Around 16 years ago during the dot-com boom, I was getting my first exposure to remote console access. Logging into a UNIX server back in those days was a real treat. It had much more intimacy as sysadmins would often personalize their lair.
Today, with Puppets, Chefs and virtualization, scores of machines and servers are created on-the-fly. Virtualization and cloud computing has desensitized the experience.
Today, I don't even know what I'm logging into. Single VM instances run small web applications unlike before when a massive server would handle a variety of tasks. This is what I typically see:
Which brings me to today's blog post. Personalization in the console. With things like ASCII art, MOTDs, and even editing bash profiles, you can bring some of that intimacy back.
Now, doesn't these screenshots below look more personal.
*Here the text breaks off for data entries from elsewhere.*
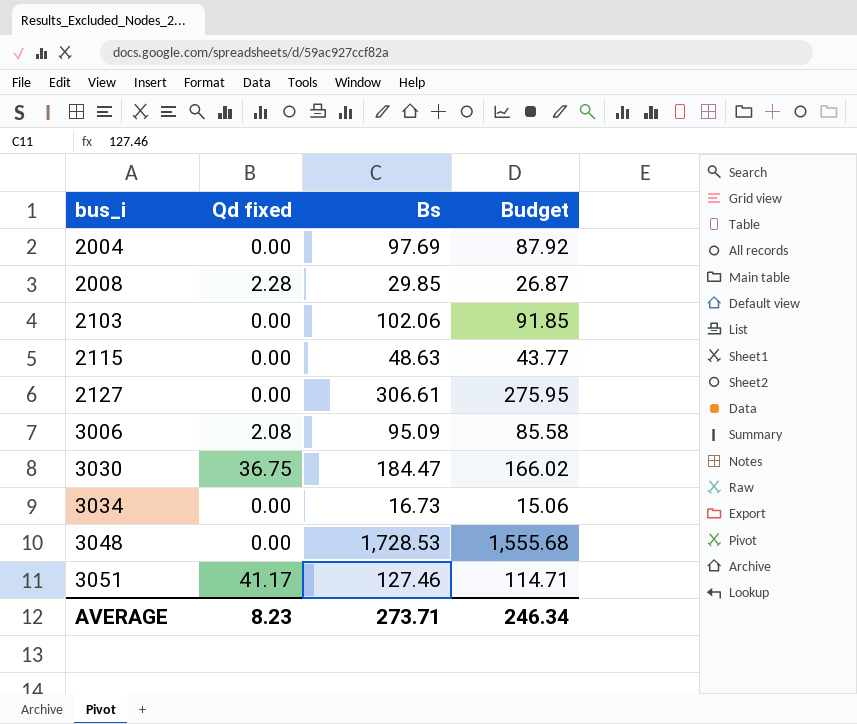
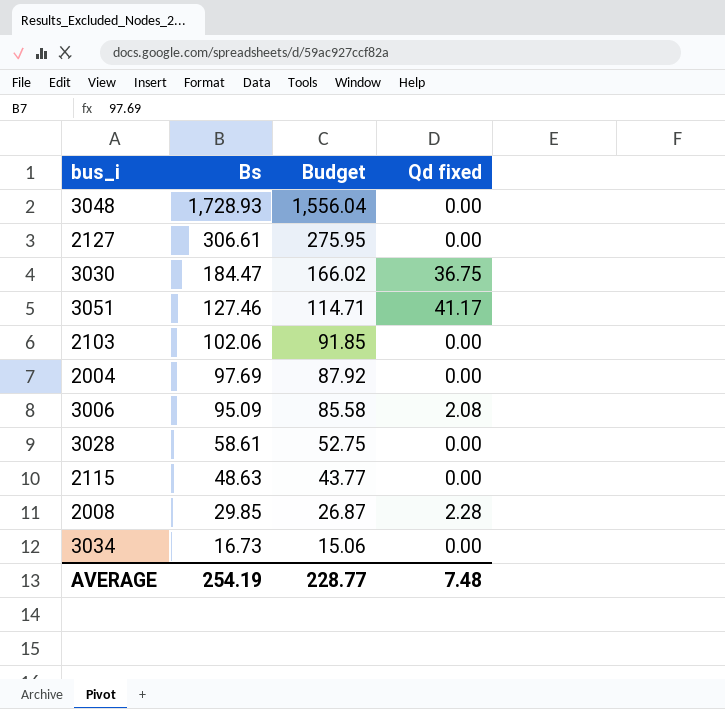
row order: bus_i ascending -> Bs descending
column Qd fixed | position: 2 -> 4
3048 | Bs: 1,728.53 -> 1,728.93
3048 | Budget: 1,555.68 -> 1,556.04
row 3028: none -> 58.61 | 52.75 | 0.00
AVERAGE | Bs: 273.71 -> 254.19
AVERAGE | Budget: 246.34 -> 228.77
AVERAGE | Qd fixed: 8.23 -> 7.48

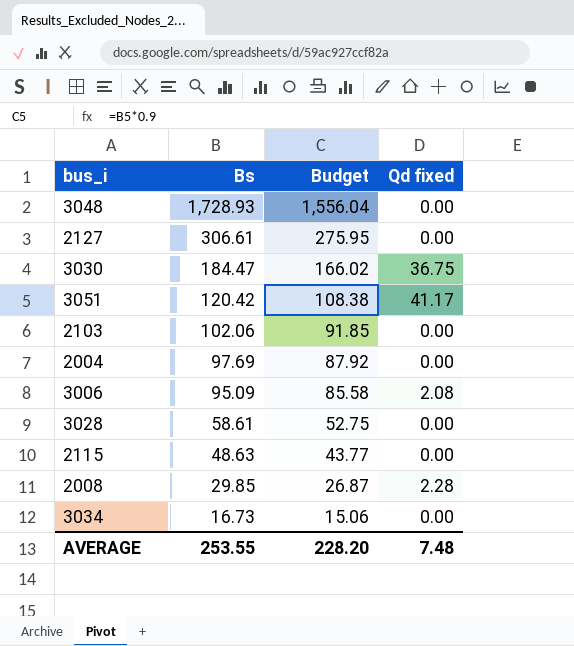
3051 | Bs: 127.46 -> 120.42
3051 | Budget: 114.71 -> 108.38
AVERAGE | Bs: 254.19 -> 253.55
AVERAGE | Budget: 228.77 -> 228.20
MOTD (Message of the Day) is a text file sysadmins usually personalize for end users login in. Today, MOTDs are often system auto-generated to display stats.
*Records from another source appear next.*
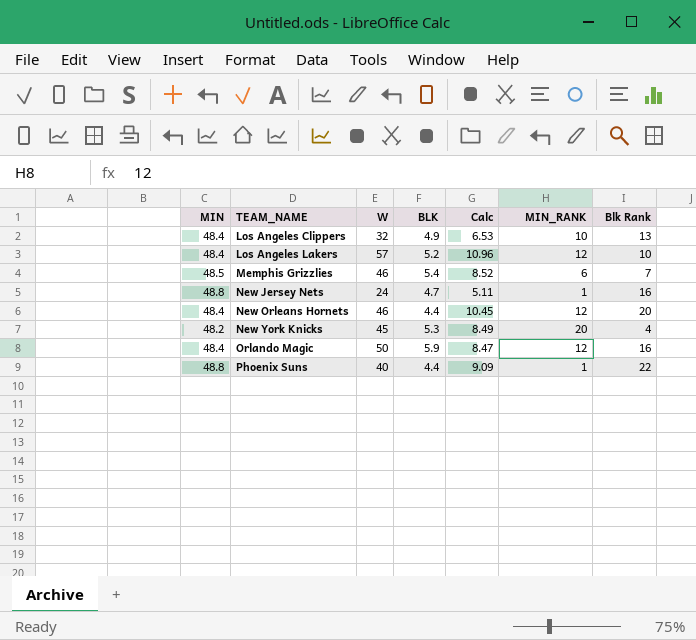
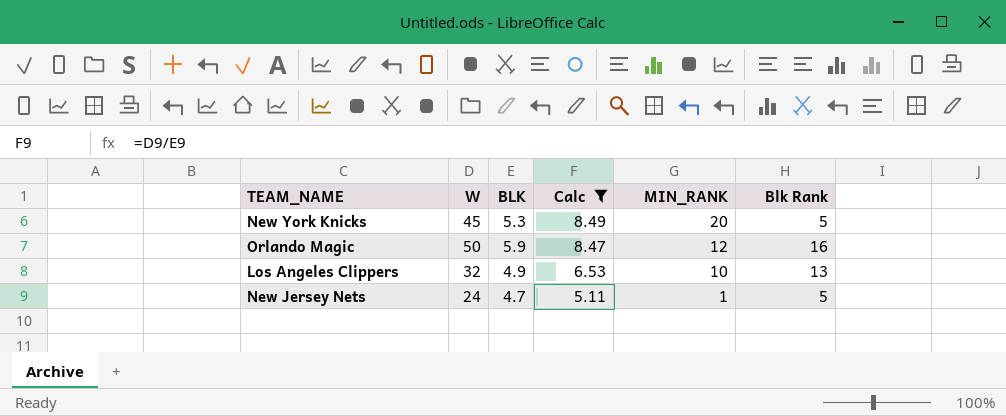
filter: none -> Calc <= 8.49
row order: TEAM_NAME ascending -> Calc descending
column MIN | position: 1 -> none
New York Knicks | Blk Rank: 4 -> 5
New Jersey Nets | Blk Rank: 16 -> 5

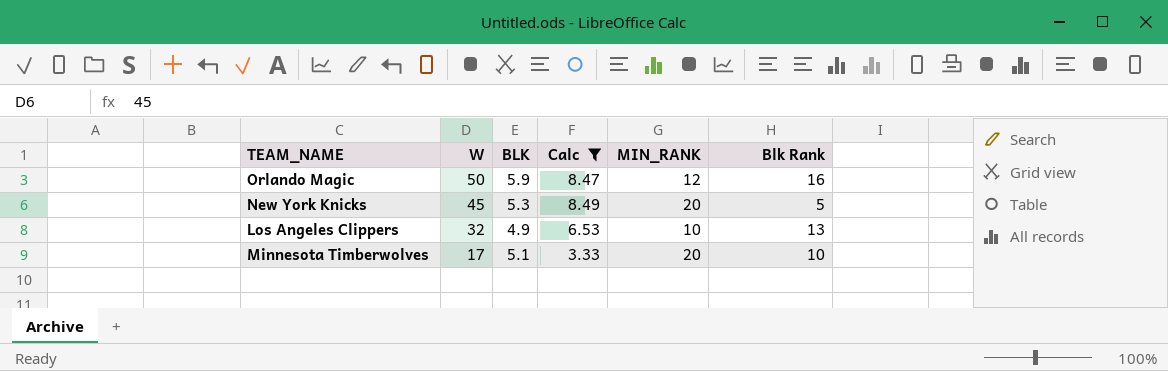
row order: Calc descending -> W descending
row New Jersey Nets: 24 | 4.7 | 5.11 | 1 | 5 -> none
row Minnesota Timberwolves: none -> 17 | 5.1 | 3.33 | 20 | 10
You can re-claim that back rather easily. Or, you can append to the default MOTD by adding a file /etc/motd.tail on most *NIX operating systems.
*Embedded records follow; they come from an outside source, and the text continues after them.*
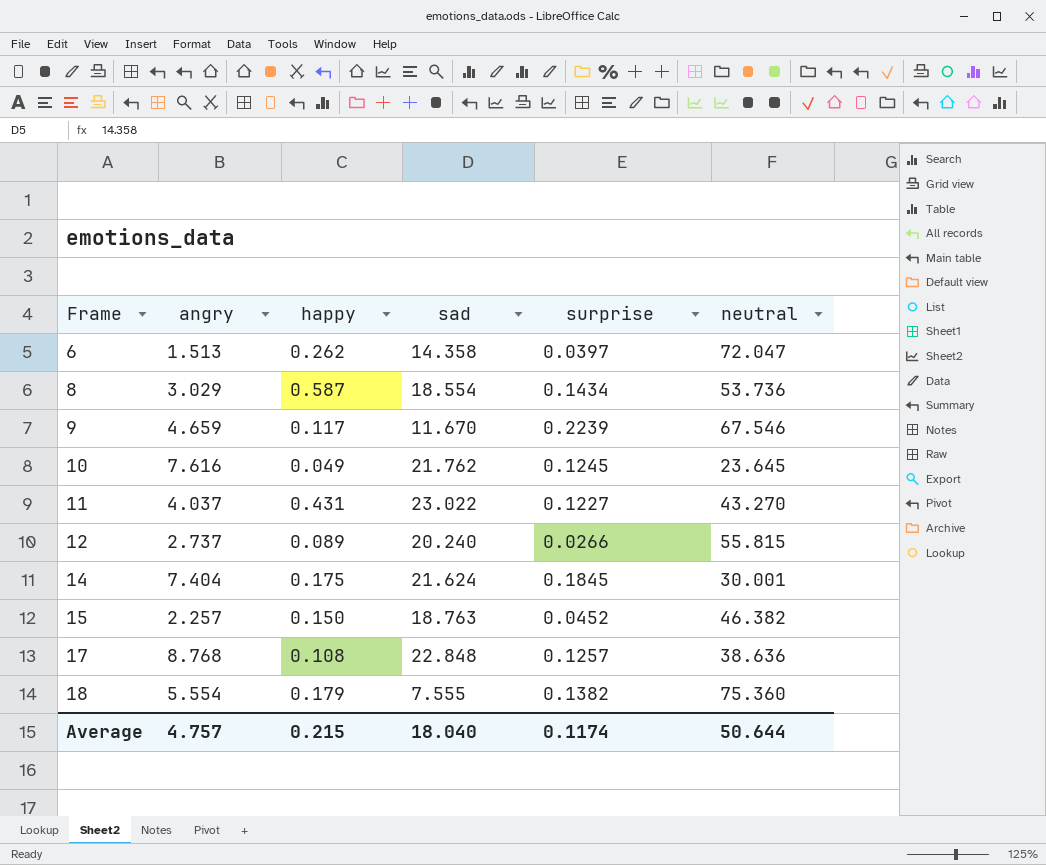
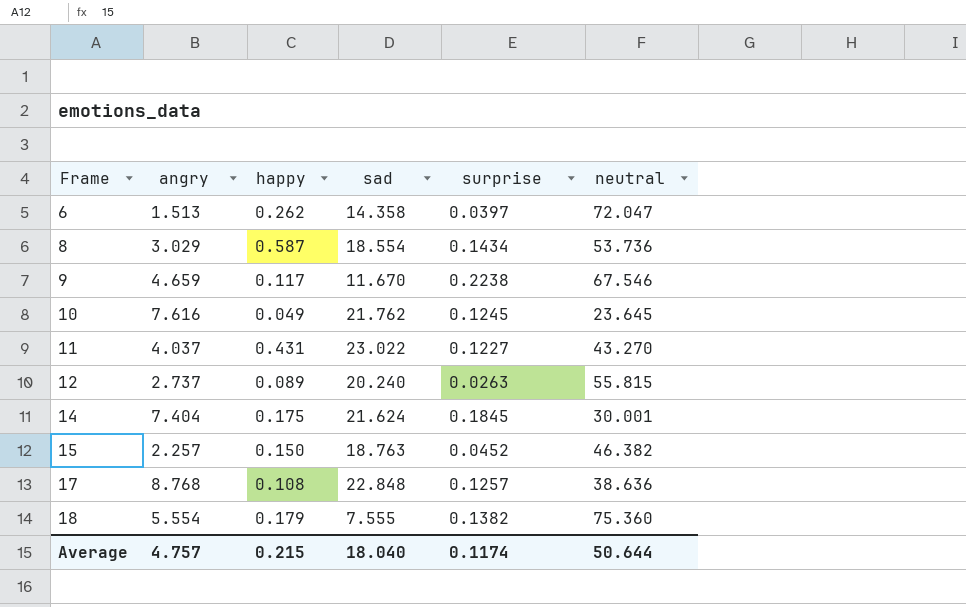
9 | surprise: 0.2239 -> 0.2238
12 | surprise: 0.0266 -> 0.0263

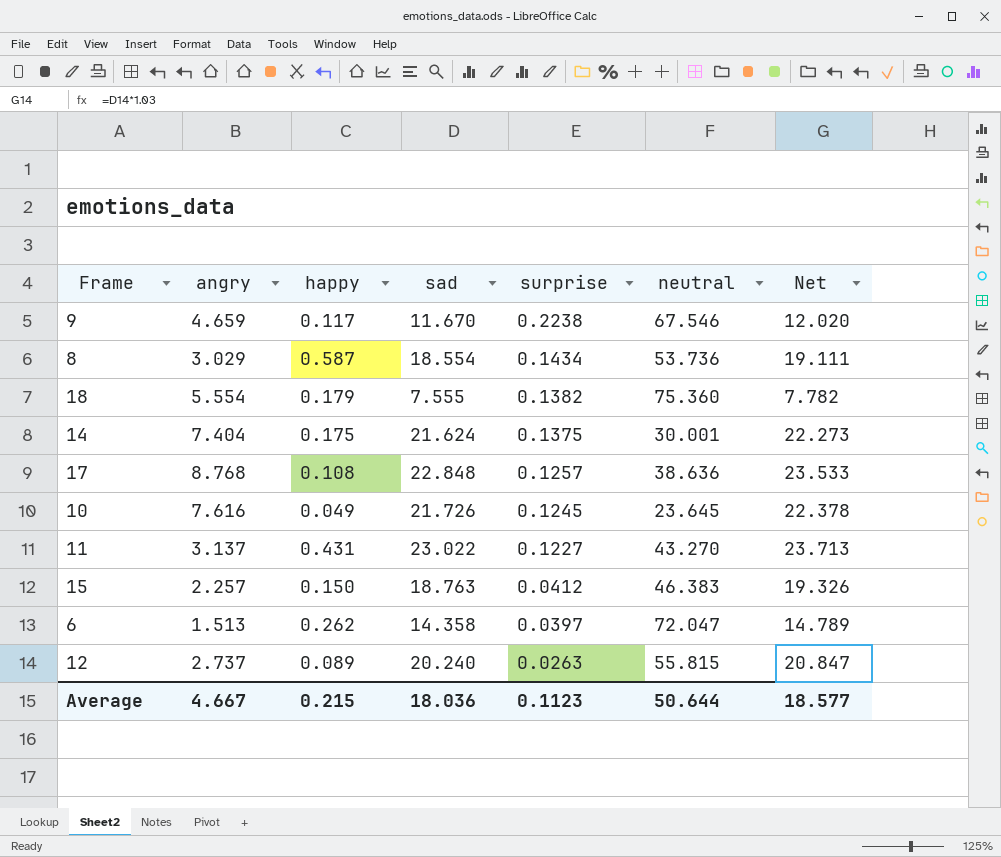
row order: Frame ascending -> surprise descending
column Net | formula: none -> [sad] * 1.03
14 | surprise: 0.1845 -> 0.1375
10 | sad: 21.762 -> 21.726
11 | angry: 4.037 -> 3.137
15 | surprise: 0.0452 -> 0.0412
15 | neutral: 46.382 -> 46.383
Average | angry: 4.757 -> 4.667
Average | sad: 18.040 -> 18.036
Average | surprise: 0.1174 -> 0.1123

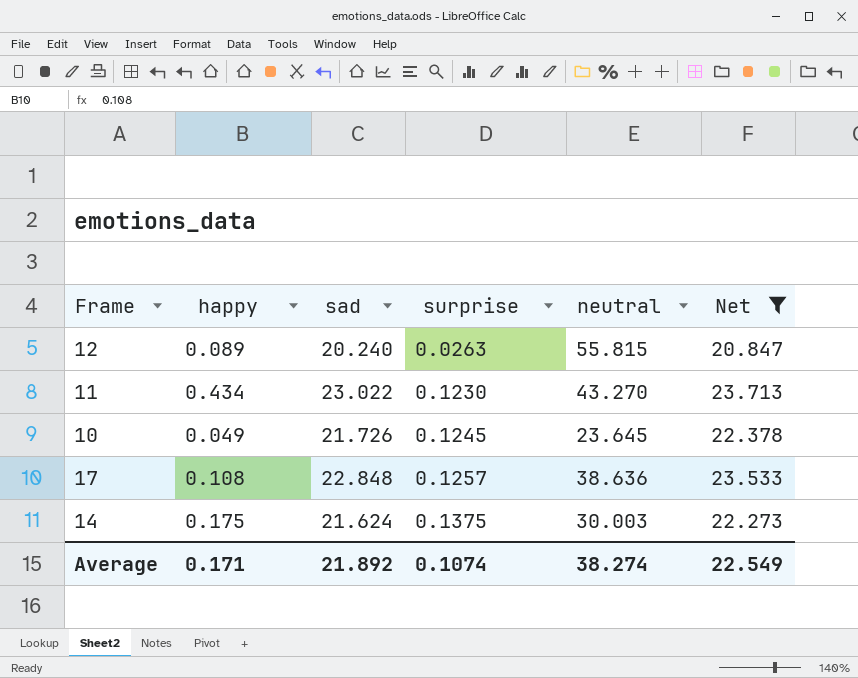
filter: none -> Net >= 20.847
row order: surprise descending -> surprise ascending
column angry | position: 2 -> none
11 | happy: 0.431 -> 0.434
11 | surprise: 0.1227 -> 0.1230
14 | neutral: 30.001 -> 30.003
Average | happy: 0.215 -> 0.171
Average | sad: 18.036 -> 21.892
Average | surprise: 0.1123 -> 0.1074
Average | neutral: 50.644 -> 38.274
Average | Net: 18.577 -> 22.549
I normally head over to several ASCII sites and download some goofy ascii art to give the servers some more bling.
Some interesting tools.
There are a few things in Linux you can use to customize your MOTDs.
First, there is linux_logo (apt-get install linux_logo on Debian or pacman -S linux_logo on arch).
This will give you the ability to generate a few great system logos.
To list available logos, type in: linux_logo -L list
Then to choose, type linux_logo -L X (number from the list)
If you want to pipe it out to a text file, you can do: linux_logo -L 26 > ubuntu.motd.txt
Another tool is figlet which is an ascii text banner creator. Figlet is pretty straightforward and instructions in the man pages is to the point.
Here, I have a centered logo with a slight slant:
figlet -cf slant "my text"
-c = center
-f = format
Now combine the some ascii art with ascii text decorations, you can have something like these:
As you can see, with little effort, you can stylize your terminal login prompts.